=== REQUIREMENT ===
Select, from the data, each line where "style" occurs.

Dataset records:
----------------

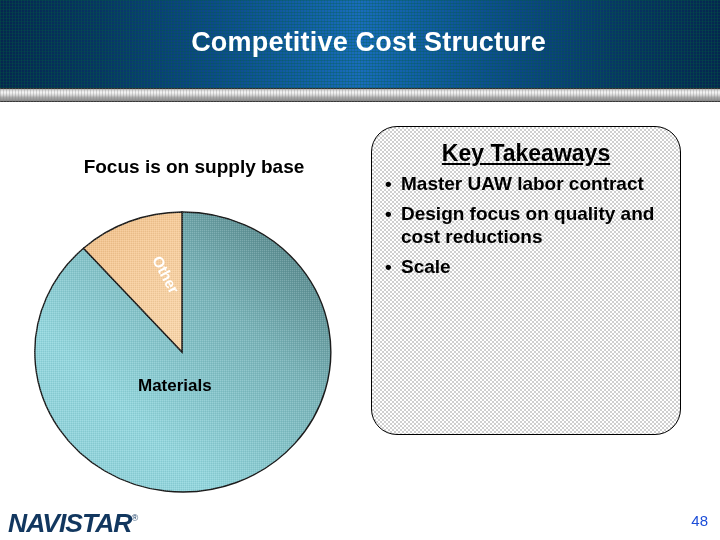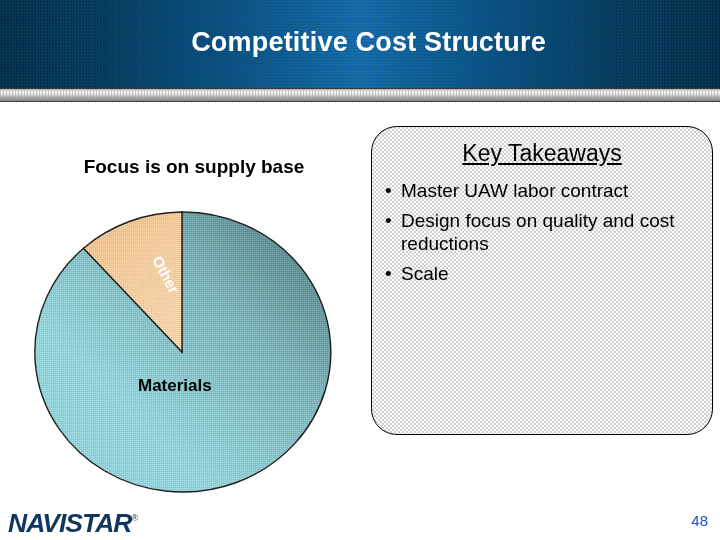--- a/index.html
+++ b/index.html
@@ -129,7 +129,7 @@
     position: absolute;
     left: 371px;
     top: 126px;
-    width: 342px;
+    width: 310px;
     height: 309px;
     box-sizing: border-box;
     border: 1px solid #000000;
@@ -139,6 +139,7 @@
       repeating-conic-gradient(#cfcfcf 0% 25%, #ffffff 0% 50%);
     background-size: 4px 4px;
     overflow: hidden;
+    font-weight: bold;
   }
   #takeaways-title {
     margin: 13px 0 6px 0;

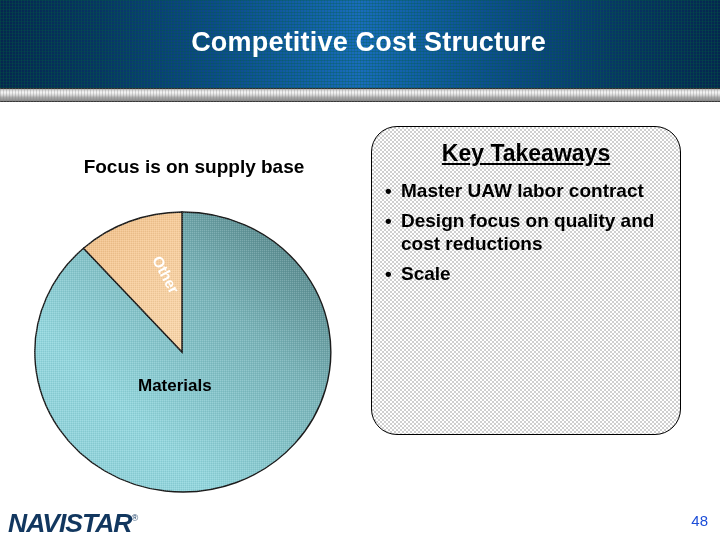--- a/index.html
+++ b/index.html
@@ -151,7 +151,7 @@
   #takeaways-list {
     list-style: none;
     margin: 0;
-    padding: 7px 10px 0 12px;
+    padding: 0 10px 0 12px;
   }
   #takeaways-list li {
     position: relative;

----------------

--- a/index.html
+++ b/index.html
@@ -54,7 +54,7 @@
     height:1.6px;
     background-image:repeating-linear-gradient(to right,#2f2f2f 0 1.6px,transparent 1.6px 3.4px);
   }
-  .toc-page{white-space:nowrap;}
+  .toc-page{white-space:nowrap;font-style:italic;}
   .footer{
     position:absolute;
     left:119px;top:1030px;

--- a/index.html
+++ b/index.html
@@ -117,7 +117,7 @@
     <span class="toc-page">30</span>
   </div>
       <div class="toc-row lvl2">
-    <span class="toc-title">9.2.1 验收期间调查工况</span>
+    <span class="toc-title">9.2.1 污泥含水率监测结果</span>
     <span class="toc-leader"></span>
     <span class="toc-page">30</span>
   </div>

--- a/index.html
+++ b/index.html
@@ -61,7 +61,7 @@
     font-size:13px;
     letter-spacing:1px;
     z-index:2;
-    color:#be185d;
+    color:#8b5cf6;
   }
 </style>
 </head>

----------------

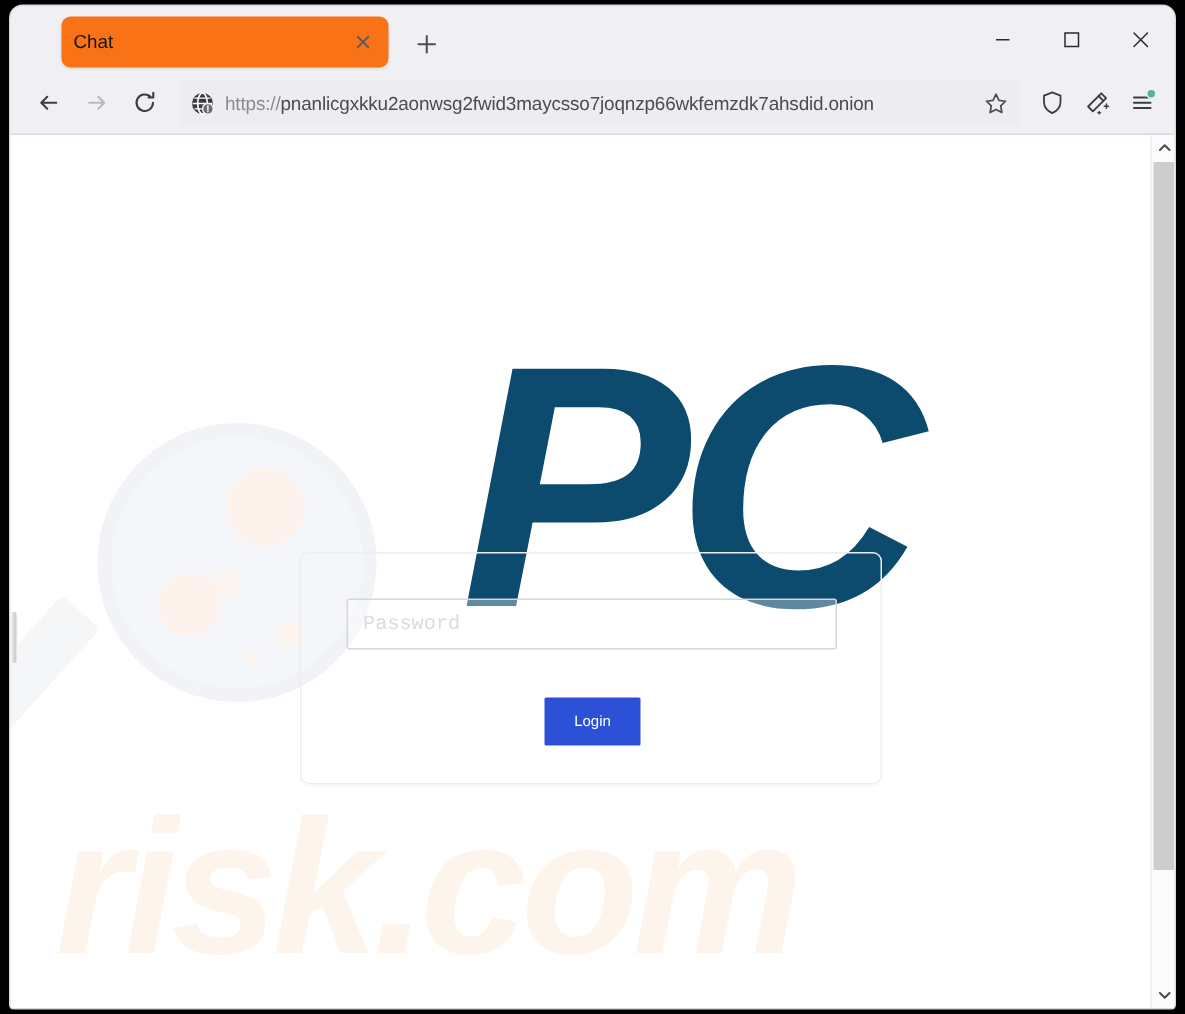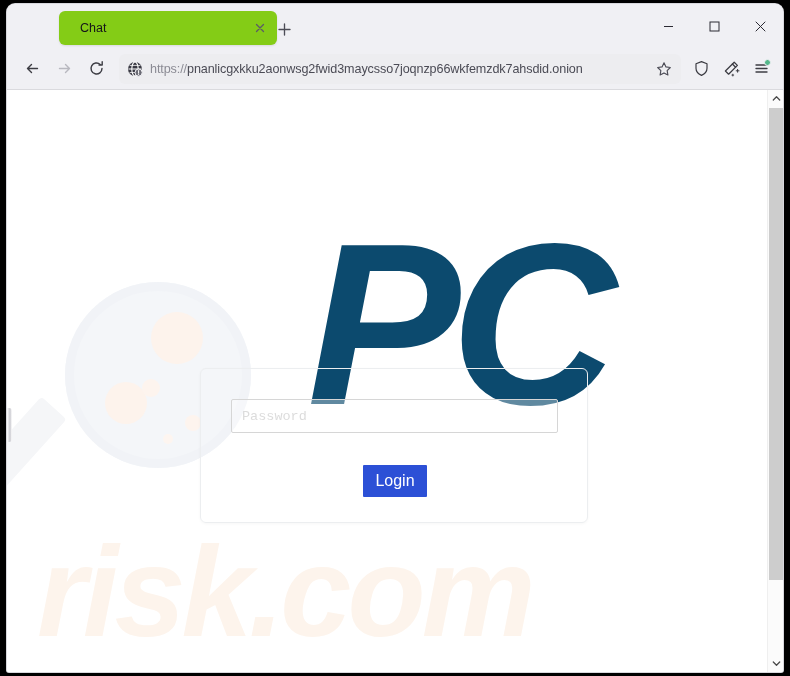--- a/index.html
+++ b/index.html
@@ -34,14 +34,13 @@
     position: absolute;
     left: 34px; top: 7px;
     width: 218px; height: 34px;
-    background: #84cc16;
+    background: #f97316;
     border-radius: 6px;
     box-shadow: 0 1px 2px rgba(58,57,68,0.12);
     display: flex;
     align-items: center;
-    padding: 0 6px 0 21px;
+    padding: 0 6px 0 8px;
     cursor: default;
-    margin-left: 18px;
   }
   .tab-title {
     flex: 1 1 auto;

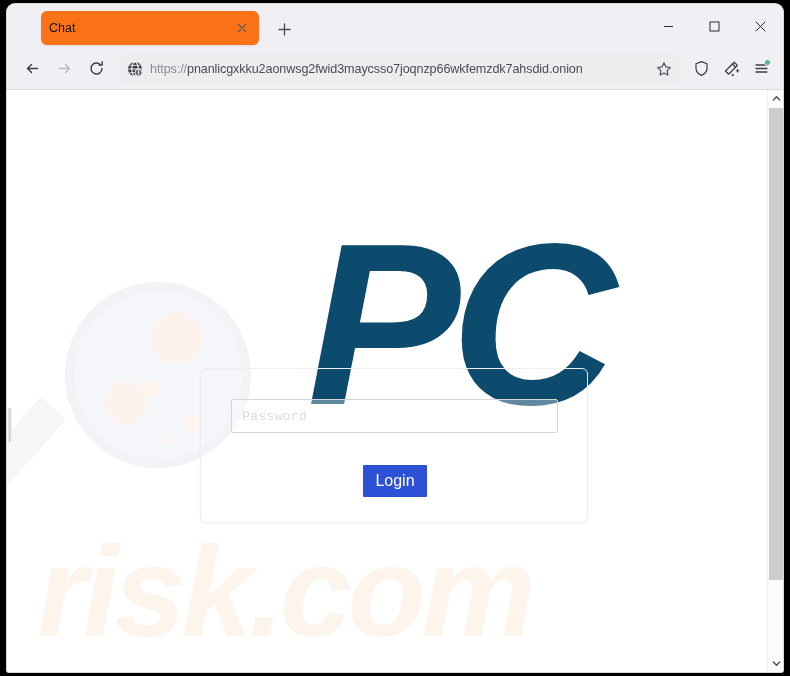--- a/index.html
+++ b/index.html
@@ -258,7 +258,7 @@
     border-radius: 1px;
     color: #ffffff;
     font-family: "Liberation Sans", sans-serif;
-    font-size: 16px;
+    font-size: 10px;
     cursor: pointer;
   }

----------------

=== YOUR SOLUTION ===
     list-style: none;
+  .toc-page{white-space:nowrap;font-style:italic;}
 </style>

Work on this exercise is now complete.